AIM OF THE TASK>
Leave out the pictures and copy every record exactly.

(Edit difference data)

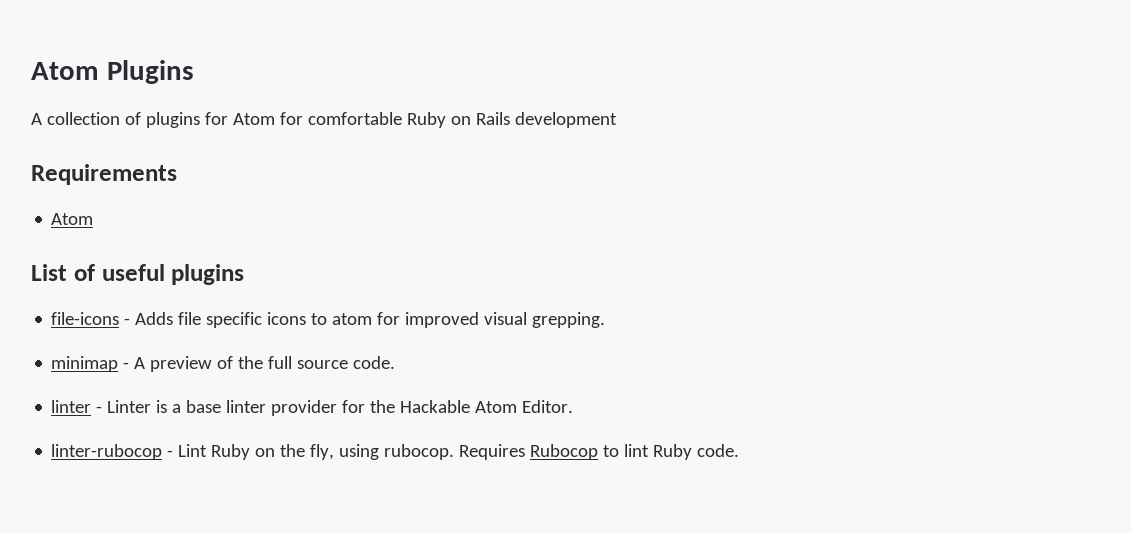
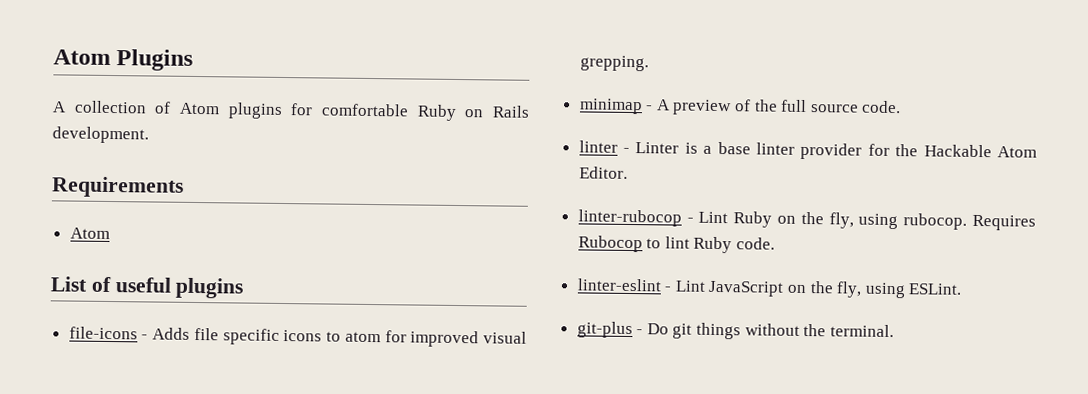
- A collection of plugins for Atom for comfortable Ruby on Rails development
+ A collection of Atom plugins for comfortable Ruby on Rails development.
+ linter-eslint - Lint JavaScript on the fly, using ESLint.
+ git-plus - Do git things without the terminal.

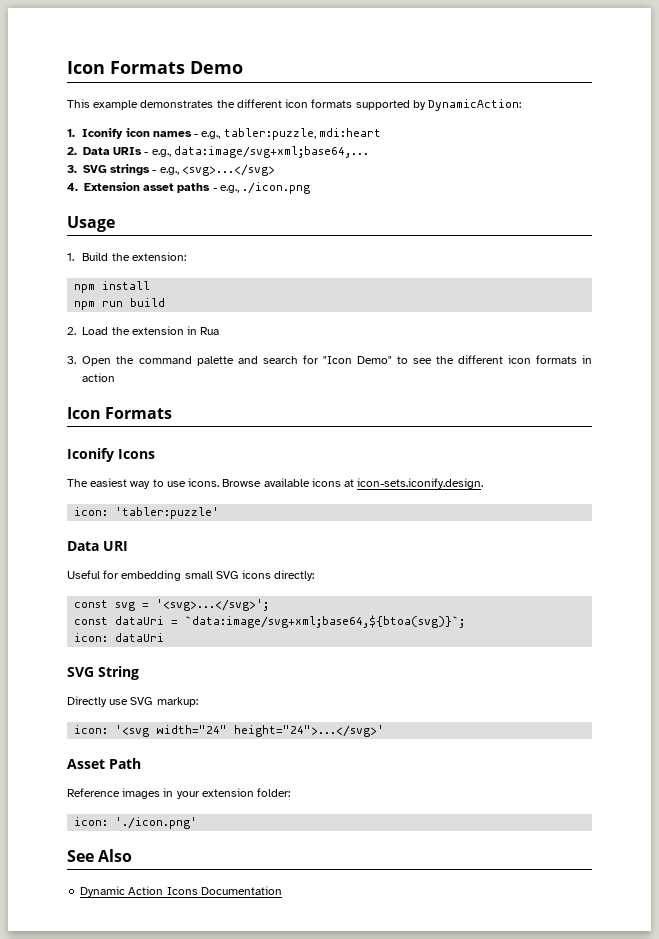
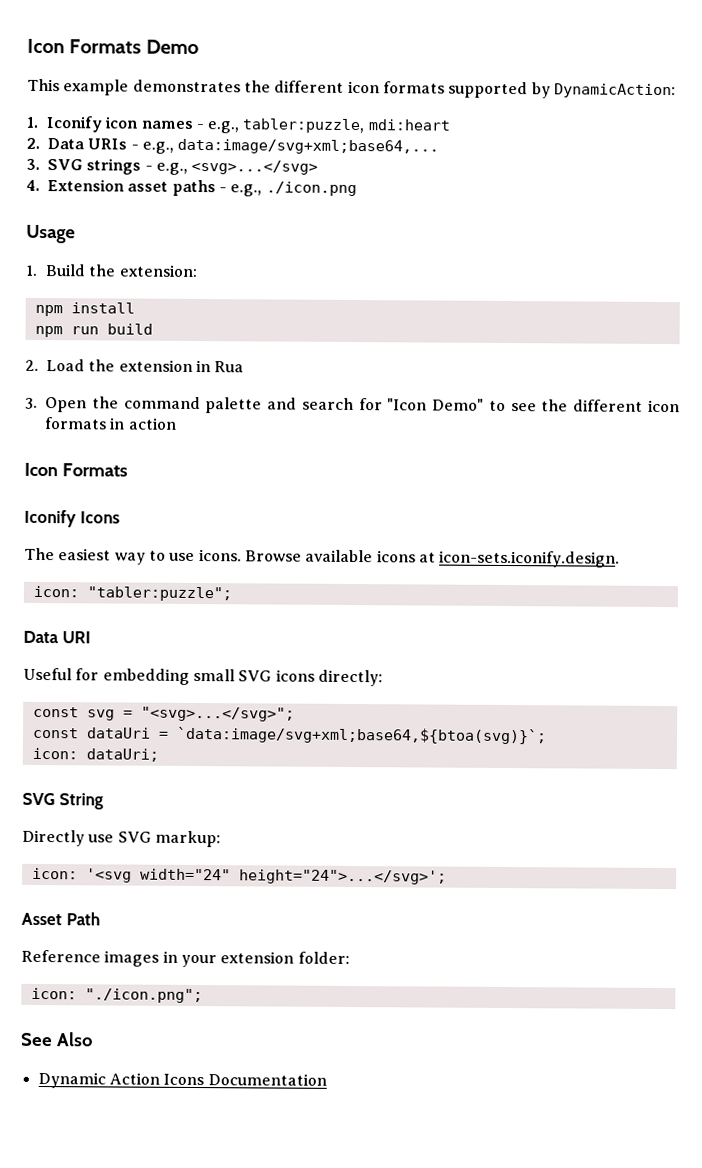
- icon: 'tabler:puzzle'
+ icon: "tabler:puzzle";
- const svg = '<svg>...</svg>';
+ const svg = "<svg>...</svg>";
- icon: dataUri
+ icon: dataUri;
- icon: '<svg width="24" height="24">...</svg>'
+ icon: '<svg width="24" height="24">...</svg>';
- icon: './icon.png'
+ icon: "./icon.png";

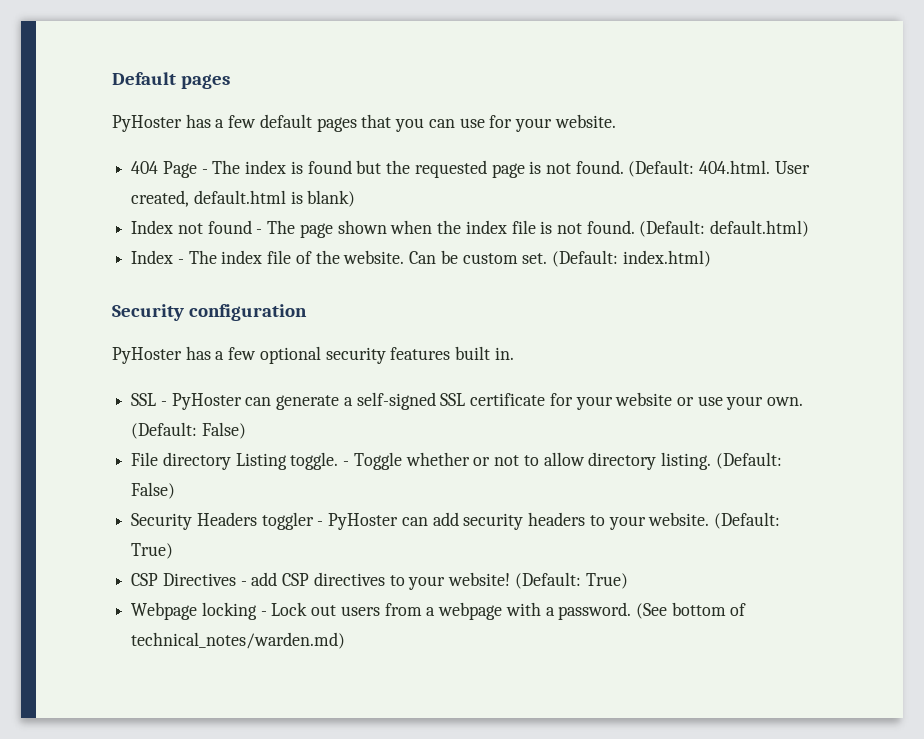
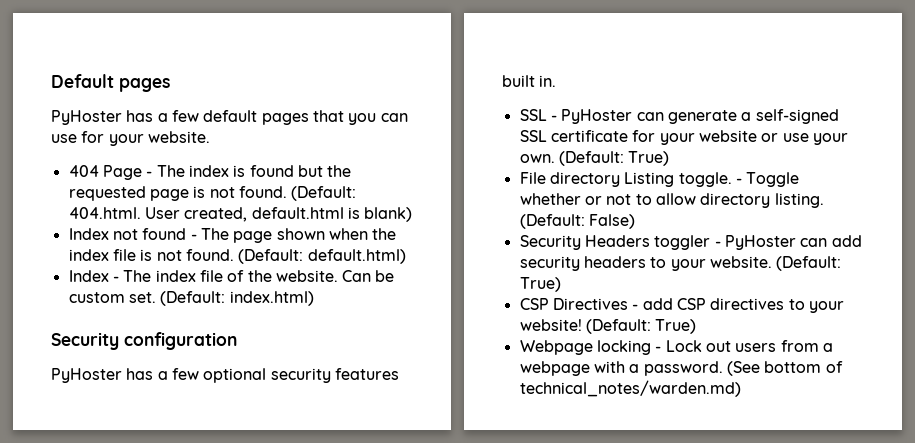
- SSL - PyHoster can generate a self-signed SSL certificate for your website or use your own. (Default: False)
+ SSL - PyHoster can generate a self-signed SSL certificate for your website or use your own. (Default: True)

EXPECTED OUTPUT>
- A collection of plugins for Atom for comfortable Ruby on Rails development
+ A collection of Atom plugins for comfortable Ruby on Rails development.
+ linter-eslint - Lint JavaScript on the fly, using ESLint.
+ git-plus - Do git things without the terminal.

- icon: 'tabler:puzzle'
+ icon: "tabler:puzzle";
- const svg = '<svg>...</svg>';
+ const svg = "<svg>...</svg>";
- icon: dataUri
+ icon: dataUri;
- icon: '<svg width="24" height="24">...</svg>'
+ icon: '<svg width="24" height="24">...</svg>';
- icon: './icon.png'
+ icon: "./icon.png";

- SSL - PyHoster can generate a self-signed SSL certificate for your website or use your own. (Default: False)
+ SSL - PyHoster can generate a self-signed SSL certificate for your website or use your own. (Default: True)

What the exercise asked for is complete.